Hemingway mentions gambling on the World Series of 1919, which is a well known event where it was said the Chicago White Sox let the Cincinnati Reds win the game. He seemed disappointed to later learn the game was rigged. I just found it interesting to see an event he lived through mentioned in his letter. He also mentions being inspired by the book Tarzan of the Apes. I've never read the book before but now I am kind of interested in doing so. It just seemed like something odd to be inspired by for him.

I have also been working on making visuals on Palladio with the current metadata I have. Even making visuals out of part of the data helps me catch minor mistakes such as typos. Here is a visual I made on Palladio with data from Hemingway. The size of the circle indicates where he mailed the most letters from.


Most of his letters have been sent from Paris and Illinois. This would make sense as his family lived in Illinois and many famous authors were in Paris at the time giving him a chance to help his career as a writer.

For next week, I shall be gathering data past 1922 up to 1925 on either Fitzgerald or Hemingway as the two did not meet prior to 1922. This will further help me in connecting the data between these two modernist writers.

Week 4


For week 4, I continued to organize the metadata from Fitzgerald's letters past 1922 up until 1925. It was decided to continue from 1922-1925 as these were the years Fitzgerald and Hemingway began to become acquainted. I experimented with the visualization tool Gephi to see if a different visualization tool may display the data better. I also continued making visualizations with Palladio.

Below just shows an example of a possible string graph created with Palladio. The data displays all of Fitzgerald's male correspondences. The graph is only meant to be an example and not a final visualization product.






Fitzgerald seems to be getting many letters reviewing and thanking him for a copy of The Great Gatsby that he sent out to many of his friends. He also thanks them for giving their input on the book. I thought it was interesting that Daisy was based off of Zelda Fitzgerald but Gatsby was based off of a man named Max Gerlach. I always thought Gatsby's catchphrase of "old sport" got rather annoying pretty quickly in the story and nobody would actually ever repeat that to anyone ever, but apparently Max Gerlach would say, "Old sport." It just seems kind of odd to base one character on your wife and another on your friend. For those of you who haven't read The Great Gatsby, Gatsby is in love with Daisy. Maybe Fitzgerald found Gerlach to be more of an interesting character to write about rather than putting himself in the story.

Week 5


For week 5, I continued entering metadata from Hemingway's letters from 1922-1925 into excel. I've also begin to work with a tool called Google Refine. It's necessary to use because some of the data that contains special characters can't be recognized by Palladio or Gephi so visualizations aren't as good as they can be unless the data is refined. However, the special characters need to stay in the original data to make the data accurate.

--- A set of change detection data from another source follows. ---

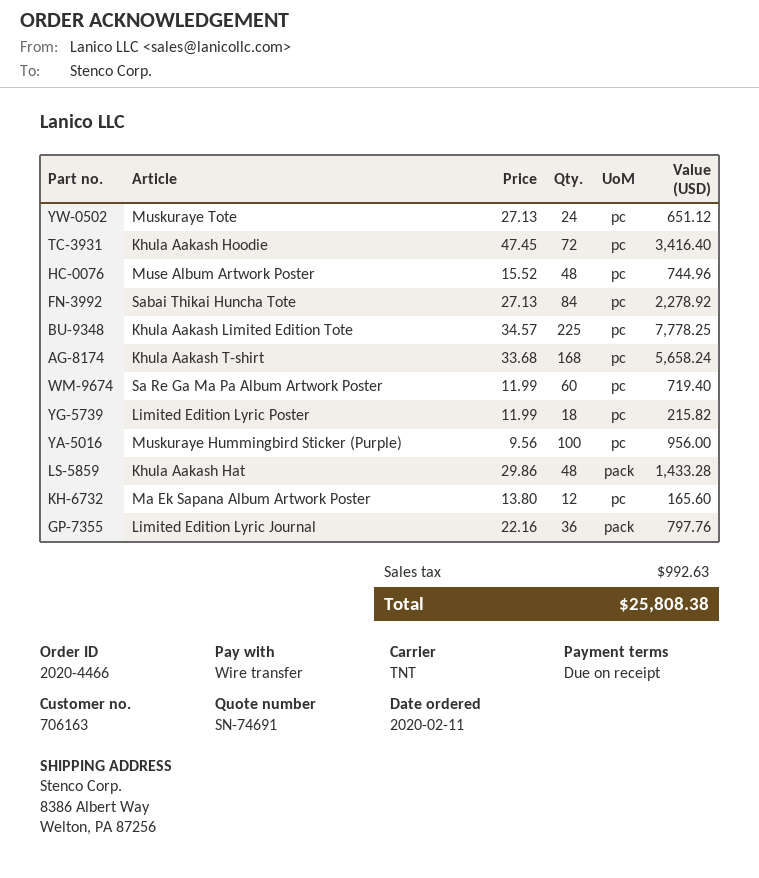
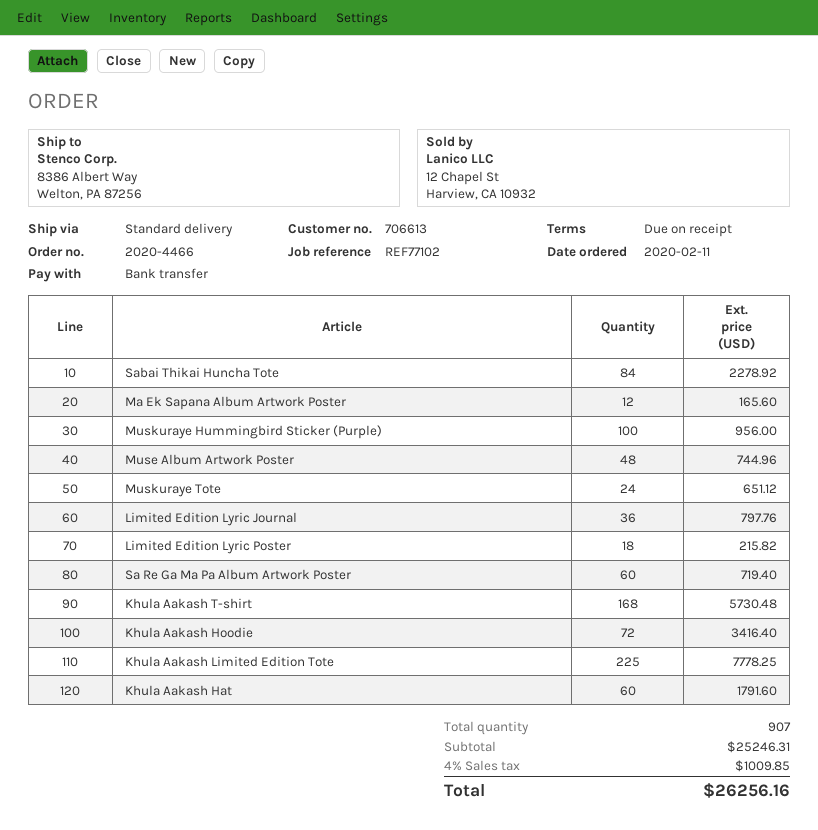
customer number: 706163 -> 706613
shipping method: TNT -> standard
Khula Aakash T-shirt: 168 for 5658.24 -> 168 for 5730.48
Khula Aakash Hat: 48 for 1433.28 -> 60 for 1791.60
tax: 992.63 -> 1009.85
total: 25808.38 -> 26256.16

Special characters such as brackets around years indicates that the exact year is unknown but it is inferred to be around that year.

Week 6


For week 6, I organized metadata from the letters of Virginia Woolf from the years 1919-1922. I think it's been interesting to see how much gossip she was able to obtain despite being sick most of the time, which would restrict her to her house most of the time.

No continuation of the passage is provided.